Work item> Set down the data again exactly. Pictures are not part of the copy.

-- Task input follows --

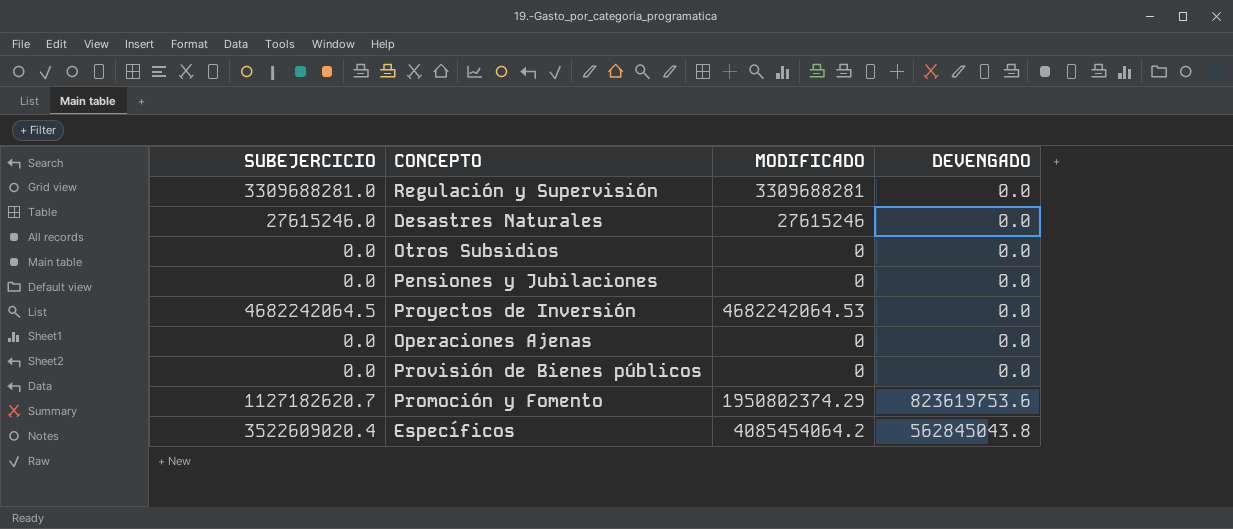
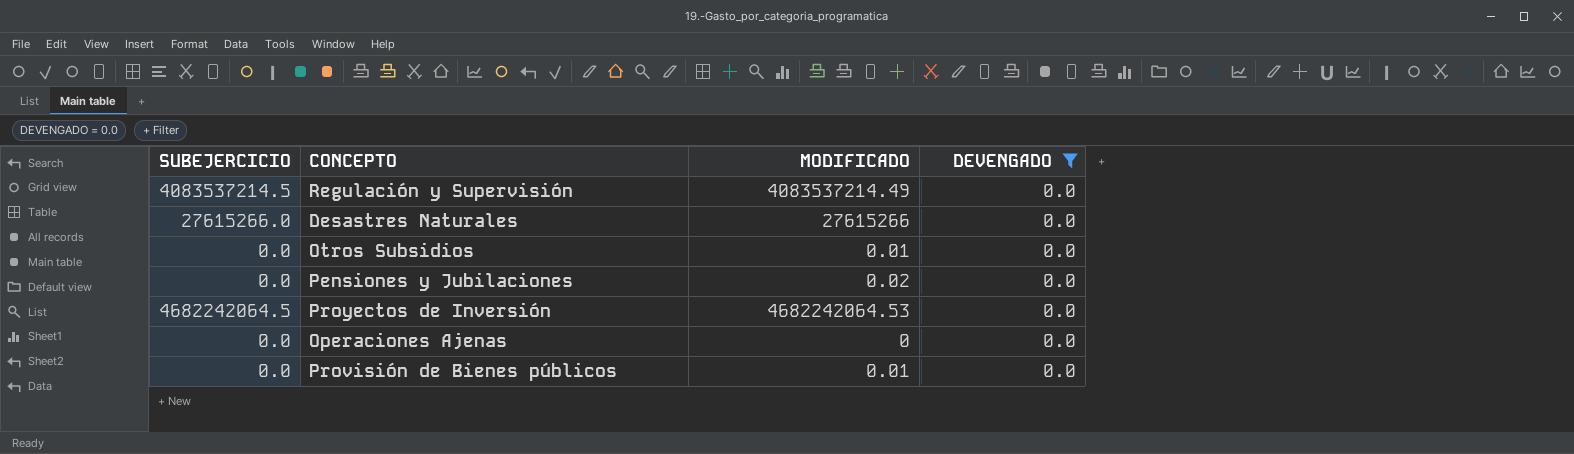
filter: none -> DEVENGADO = 0.0
Regulación y Supervisión | SUBEJERCICIO: 3309688281.0 -> 4083537214.5
Regulación y Supervisión | MODIFICADO: 3309688281 -> 4083537214.49
Desastres Naturales | SUBEJERCICIO: 27615246.0 -> 27615266.0
Desastres Naturales | MODIFICADO: 27615246 -> 27615266
Otros Subsidios | MODIFICADO: 0 -> 0.01
Pensiones y Jubilaciones | MODIFICADO: 0 -> 0.02
Provisión de Bienes públicos | MODIFICADO: 0 -> 0.01

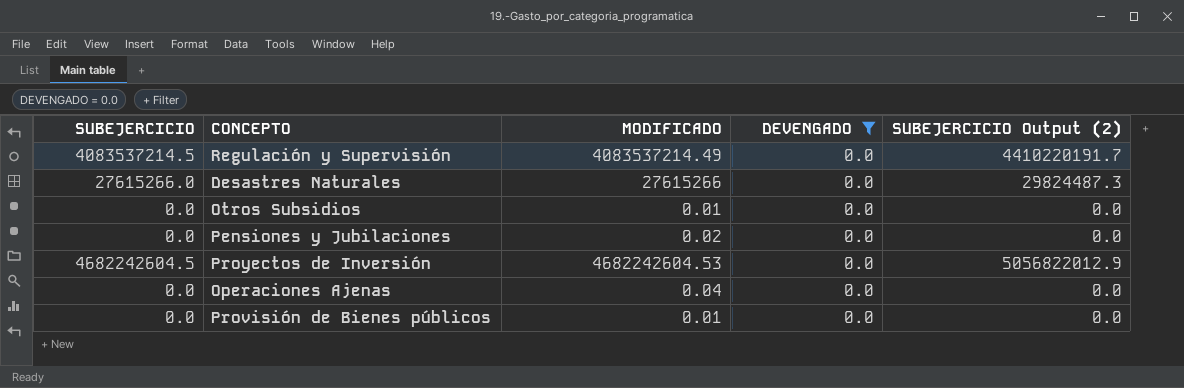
column SUBEJERCICIO Output (2) | formula: none -> [SUBEJERCICIO] * 1.08
Proyectos de Inversión | SUBEJERCICIO: 4682242064.5 -> 4682242604.5
Proyectos de Inversión | MODIFICADO: 4682242064.53 -> 4682242604.53
Operaciones Ajenas | MODIFICADO: 0 -> 0.04

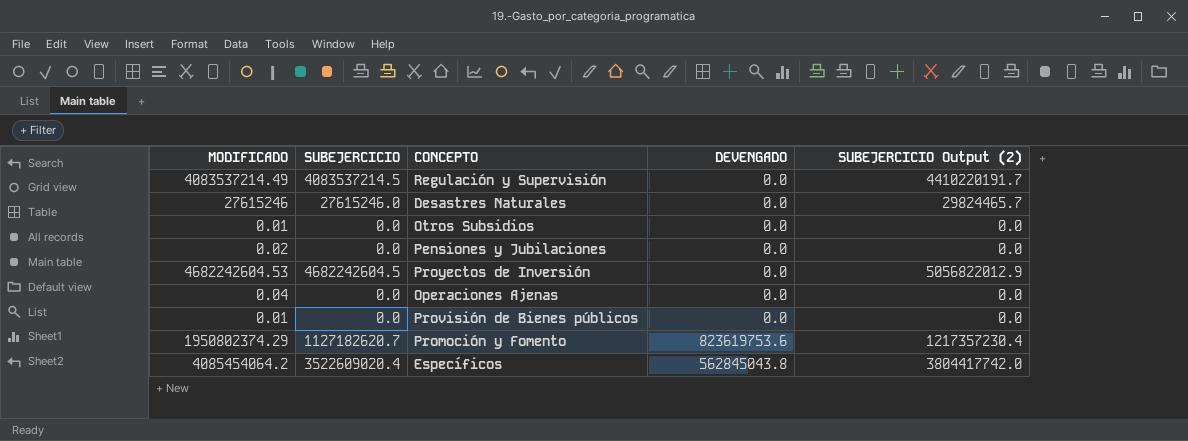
filter: DEVENGADO = 0.0 -> none
column MODIFICADO | position: 3 -> 1
Desastres Naturales | MODIFICADO: 27615266 -> 27615246
Desastres Naturales | SUBEJERCICIO: 27615266.0 -> 27615246.0
Desastres Naturales | SUBEJERCICIO Output (2): 29824487.3 -> 29824465.7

-- Task input concluded --

Response to the exercise>
filter: none -> DEVENGADO = 0.0
Regulación y Supervisión | SUBEJERCICIO: 3309688281.0 -> 4083537214.5
Regulación y Supervisión | MODIFICADO: 3309688281 -> 4083537214.49
Desastres Naturales | SUBEJERCICIO: 27615246.0 -> 27615266.0
Desastres Naturales | MODIFICADO: 27615246 -> 27615266
Otros Subsidios | MODIFICADO: 0 -> 0.01
Pensiones y Jubilaciones | MODIFICADO: 0 -> 0.02
Provisión de Bienes públicos | MODIFICADO: 0 -> 0.01

column SUBEJERCICIO Output (2) | formula: none -> [SUBEJERCICIO] * 1.08
Proyectos de Inversión | SUBEJERCICIO: 4682242064.5 -> 4682242604.5
Proyectos de Inversión | MODIFICADO: 4682242064.53 -> 4682242604.53
Operaciones Ajenas | MODIFICADO: 0 -> 0.04

filter: DEVENGADO = 0.0 -> none
column MODIFICADO | position: 3 -> 1
Desastres Naturales | MODIFICADO: 27615266 -> 27615246
Desastres Naturales | SUBEJERCICIO: 27615266.0 -> 27615246.0
Desastres Naturales | SUBEJERCICIO Output (2): 29824487.3 -> 29824465.7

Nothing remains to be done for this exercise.